**What the task asks**: Leaving out pictures, output exactly the lines below from the one that has "- When you add" through the one that has "- In the final", and nothing else.

[[ Supplied information open ]]

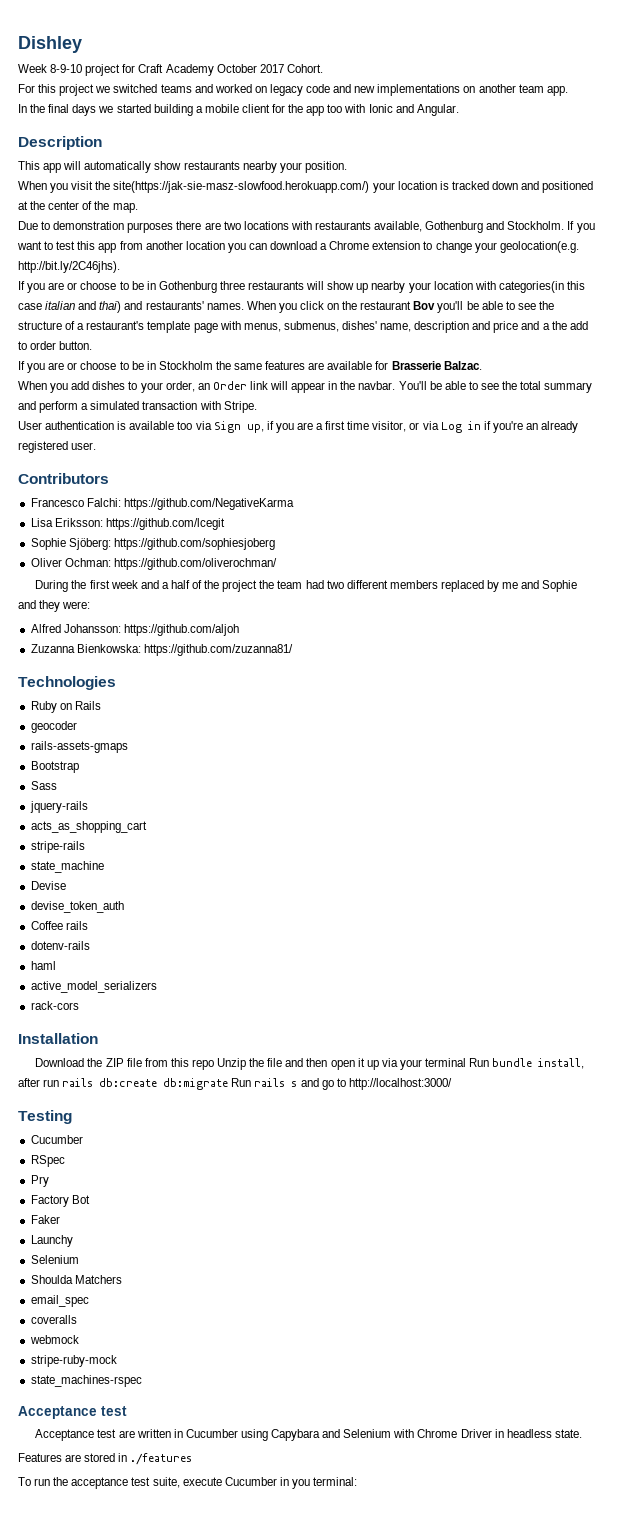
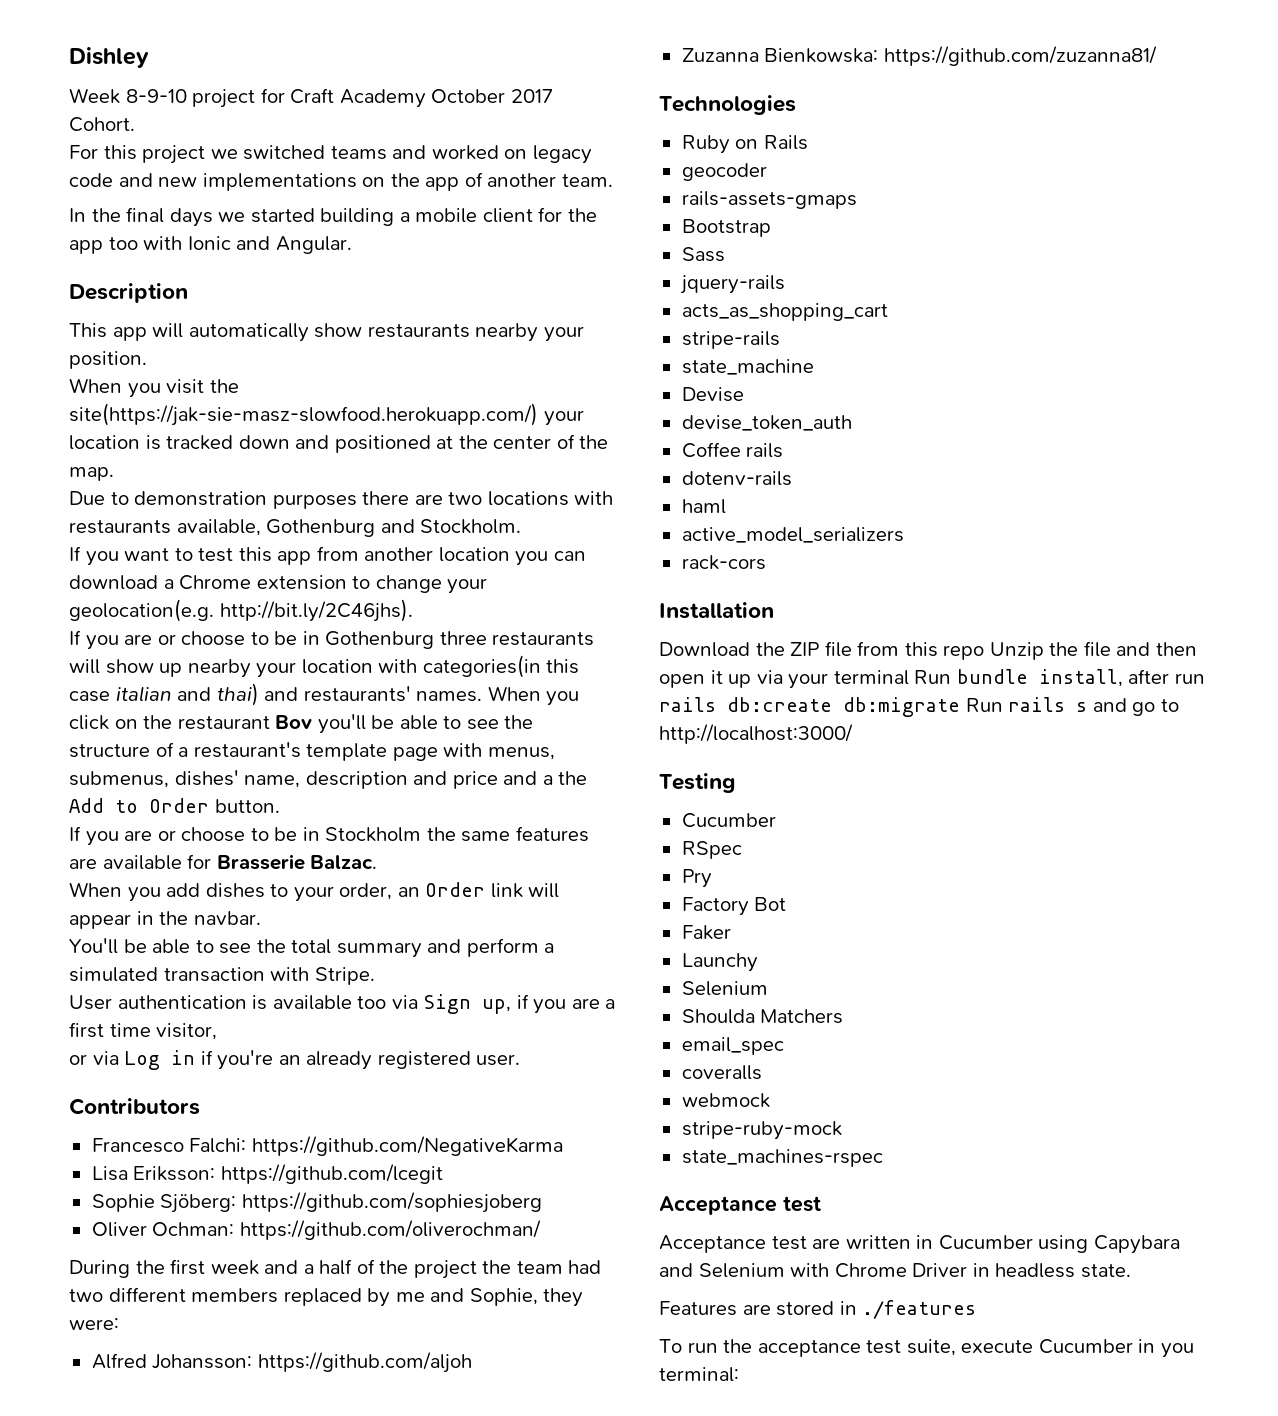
- For this project we switched teams and worked on legacy code and new implementations on another team app.
+ For this project we switched teams and worked on legacy code and new implementations on the app of another team.
- Due to demonstration purposes there are two locations with restaurants available, Gothenburg and Stockholm. If you want to test this app from another location you can download a Chrome extension to change your geolocation(e.g. http://bit.ly/2C46jhs).
+ Due to demonstration purposes there are two locations with restaurants available, Gothenburg and Stockholm.
+ If you want to test this app from another location you can download a Chrome extension to change your geolocation(e.g. http://bit.ly/2C46jhs).
- When you click on the restaurant Bov you'll be able to see the structure of a restaurant's template page with menus, submenus, dishes' name, description and price and a the add to order button.
+ When you click on the restaurant Bov you'll be able to see the structure of a restaurant's template page with menus, submenus, dishes' name, description and price and a the Add to Order button.
- When you add dishes to your order, an Order link will appear in the navbar. You'll be able to see the total summary and perform a simulated transaction with Stripe.
+ When you add dishes to your order, an Order link will appear in the navbar.
+ You'll be able to see the total summary and perform a simulated transaction with Stripe.
- User authentication is available too via Sign up, if you are a first time visitor, or via Log in if you're an already registered user.
+ User authentication is available too via Sign up, if you are a first time visitor,
+ or via Log in if you're an already registered user.
- During the first week and a half of the project the team had two different members replaced by me and Sophie and they were:
+ During the first week and a half of the project the team had two different members replaced by me and Sophie, they were:

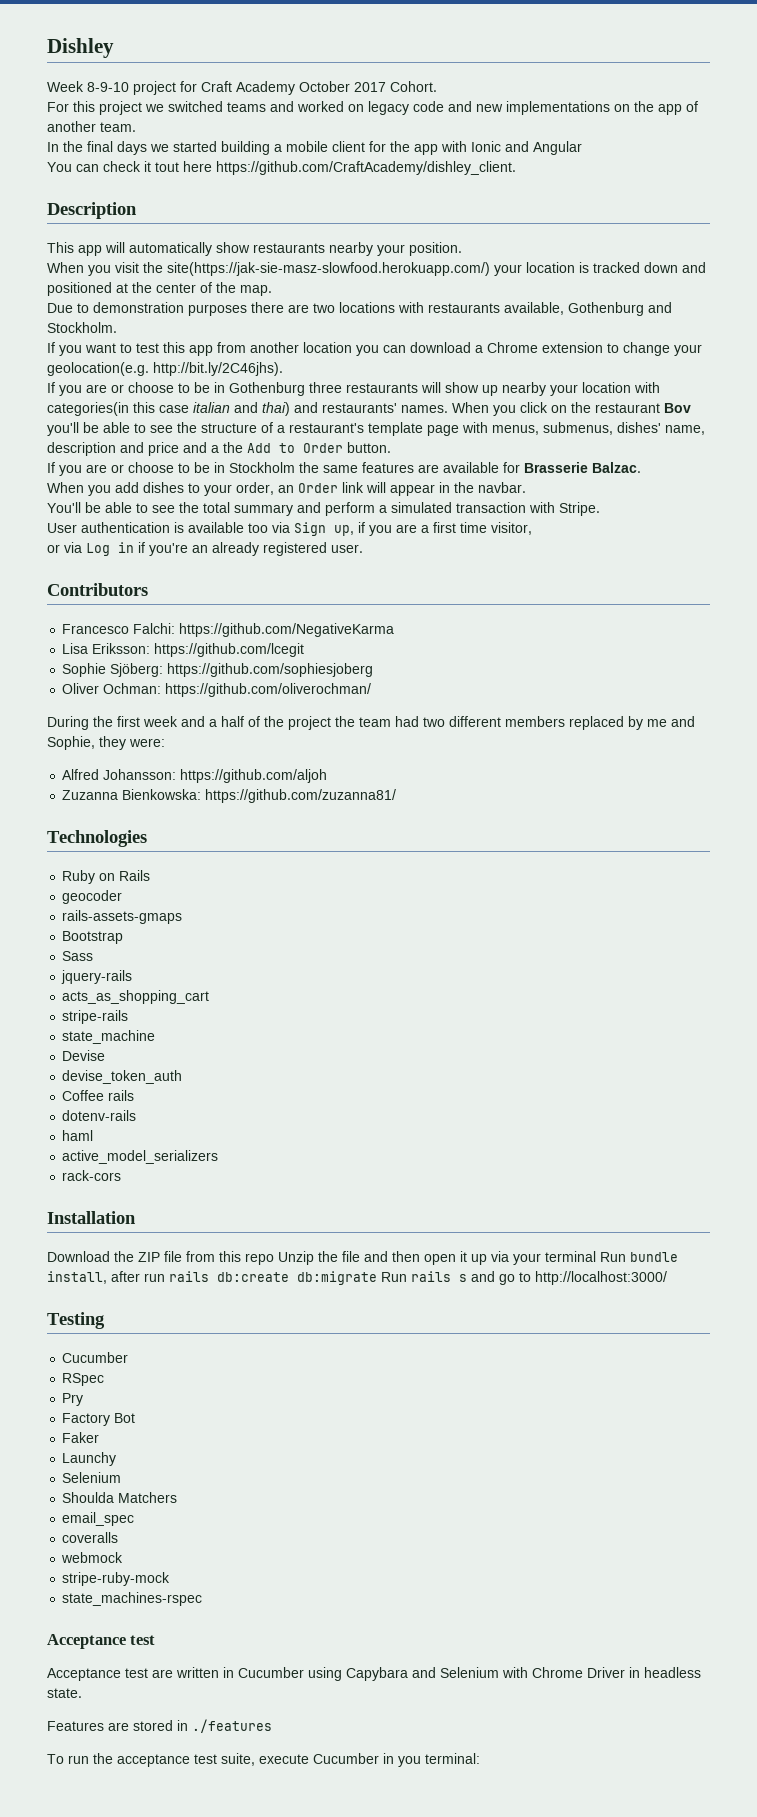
- In the final days we started building a mobile client for the app too with Ionic and Angular.
+ In the final days we started building a mobile client for the app with Ionic and Angular
+ You can check it tout here https://github.com/CraftAcademy/dishley_client.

[[ Supplied information closed ]]

**Response area**:
- When you add dishes to your order, an Order link will appear in the navbar. You'll be able to see the total summary and perform a simulated transaction with Stripe.
+ When you add dishes to your order, an Order link will appear in the navbar.
+ You'll be able to see the total summary and perform a simulated transaction with Stripe.
- User authentication is available too via Sign up, if you are a first time visitor, or via Log in if you're an already registered user.
+ User authentication is available too via Sign up, if you are a first time visitor,
+ or via Log in if you're an already registered user.
- During the first week and a half of the project the team had two different members replaced by me and Sophie and they were:
+ During the first week and a half of the project the team had two different members replaced by me and Sophie, they were:

- In the final days we started building a mobile client for the app too with Ionic and Angular.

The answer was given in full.